What is the difference between OSTP and other proxy protocols?

OSTP is designed specifically for DPI/TSPU resistance. Unlike Shadowsocks, VMess, or VLESS, OSTP:

  • Has no protocol-specific magic bytes or version fields
  • Derives all obfuscation parameters from the access key
  • Uses UDP with Noise protocol for key exchange
  • Cannot be identified by binary analysis

Is OSTP compatible with xray-core or sing-box?

No. OSTP is a standalone protocol with its own transport and encryption. It is not a plugin for existing proxy frameworks.

Does OSTP support multiple users?

Yes. The server accepts multiple access keys in the access_keys array. Each key creates an independent encrypted session.

Connection

Why does the handshake fail?

  1. Wrong access key — Keys must match exactly between client and server
  2. UDP blocked — Some networks block UDP entirely.

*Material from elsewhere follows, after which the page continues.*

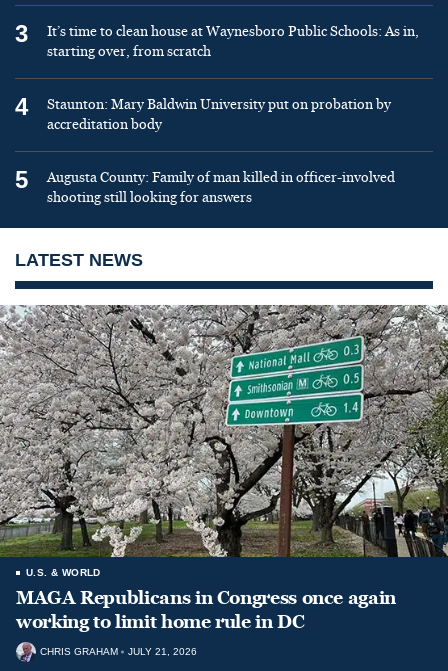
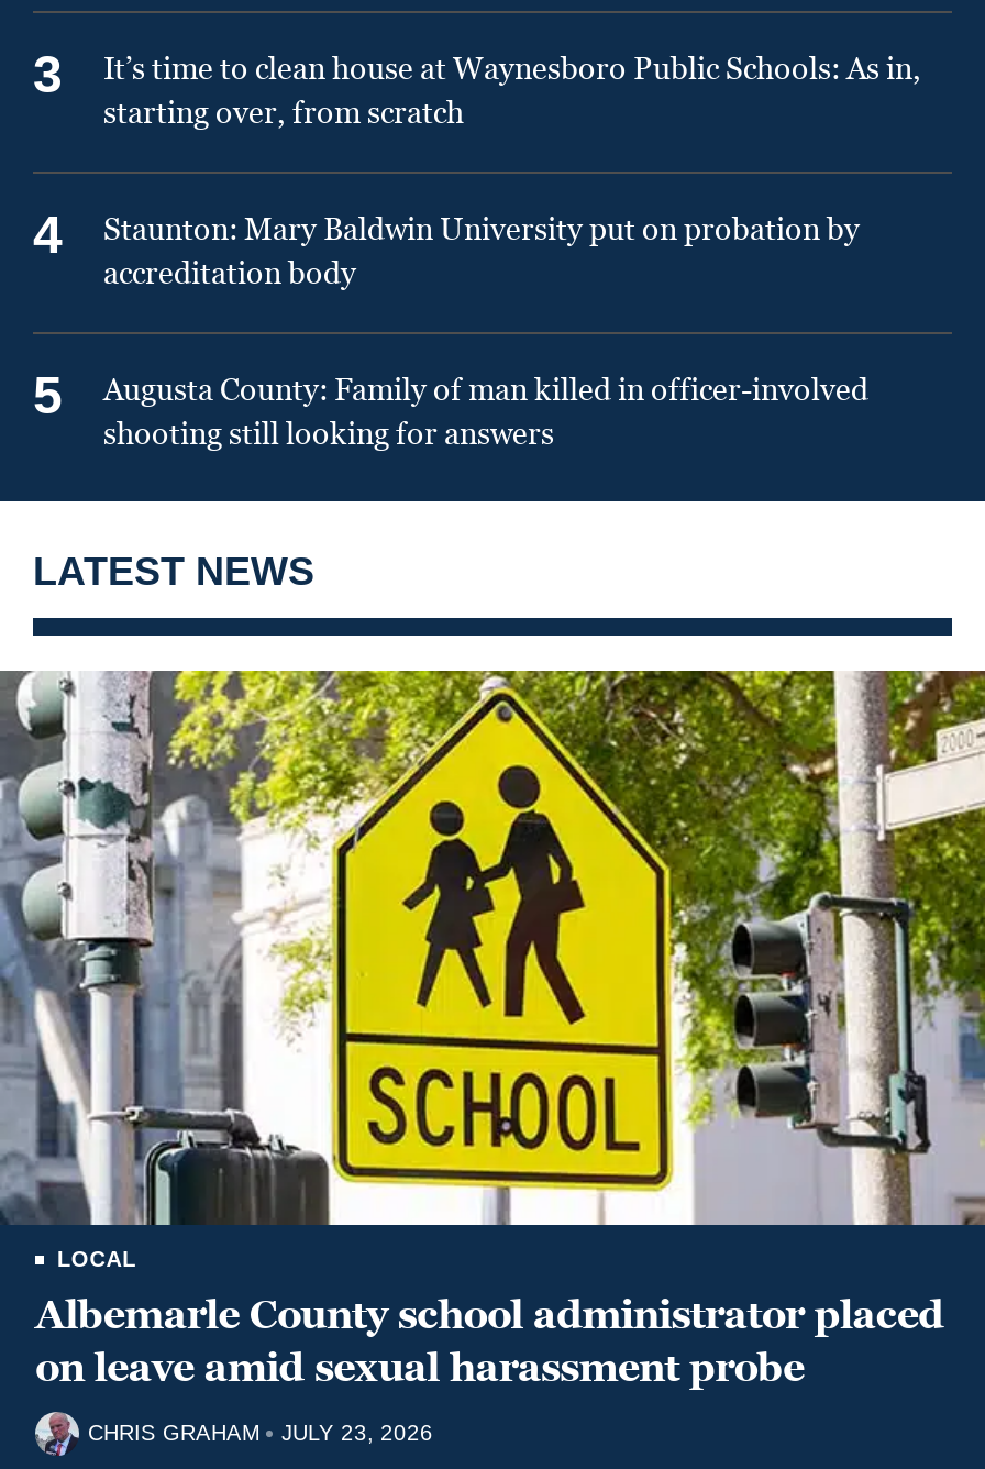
[3,304,445,634] [image] | U.S. & WORLD | MAGA Republicans in Congress once again | working to limit home rule in DC -> [7,669,978,1394] [image] | LOCAL | Albemarle County school administrator placed | on leave amid sexual harassment probe
[40,646,197,657] CHRIS GRAHAM JULY 21, 2026 -> [88,1420,433,1444] CHRIS GRAHAM JULY 23, 2026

Try enabling TURN relay
  3. Port blocked — Try using port 443 or 8443
  4. Version mismatch — Client and server must be the same version

What ports does OSTP use?

Default: UDP port 50000. This is configurable.

Does OSTP work over TCP?

No. OSTP is UDP-only by design. For networks that block UDP, use the built-in TURN relay feature.

Performance

What is the expected overhead?

Approximately 50-100 bytes per packet for AEAD encryption, nonce, and session header. On high-bandwidth connections, overhead is negligible (<1%).

How does multiplexing work?

When enabled, the client creates multiple OSTP sessions to the server simultaneously. This can improve throughput on lossy networks by distributing traffic across sessions.

Security

What cryptography does OSTP use?

  • Key Exchange: Noise_NNpsk0 (X25519 + ChaChaPoly + BLAKE2s)
  • Key Derivation: HKDF-SHA256 (RFC 5869)
  • Transport Encryption: ChaCha20-Poly1305 AEAD
  • Obfuscation Masks: HMAC-SHA256

Can my ISP detect OSTP traffic?

OSTP is designed to make detection as difficult as possible:

  • All bytes on the wire are indistinguishable from random
  • No static signatures or patterns
  • Padding ranges vary per access key
  • The binary contains no protocol-specific strings

However, traffic analysis (timing, volume patterns) may still reveal tunnel usage. OSTP includes adaptive padding to mitigate this.

What does Kerckhoffs's principle mean for OSTP?

It means that even with full access to the source code and binary, an adversary cannot build a DPI filter without knowing a valid access key. The protocol's security depends solely on the secrecy of the key.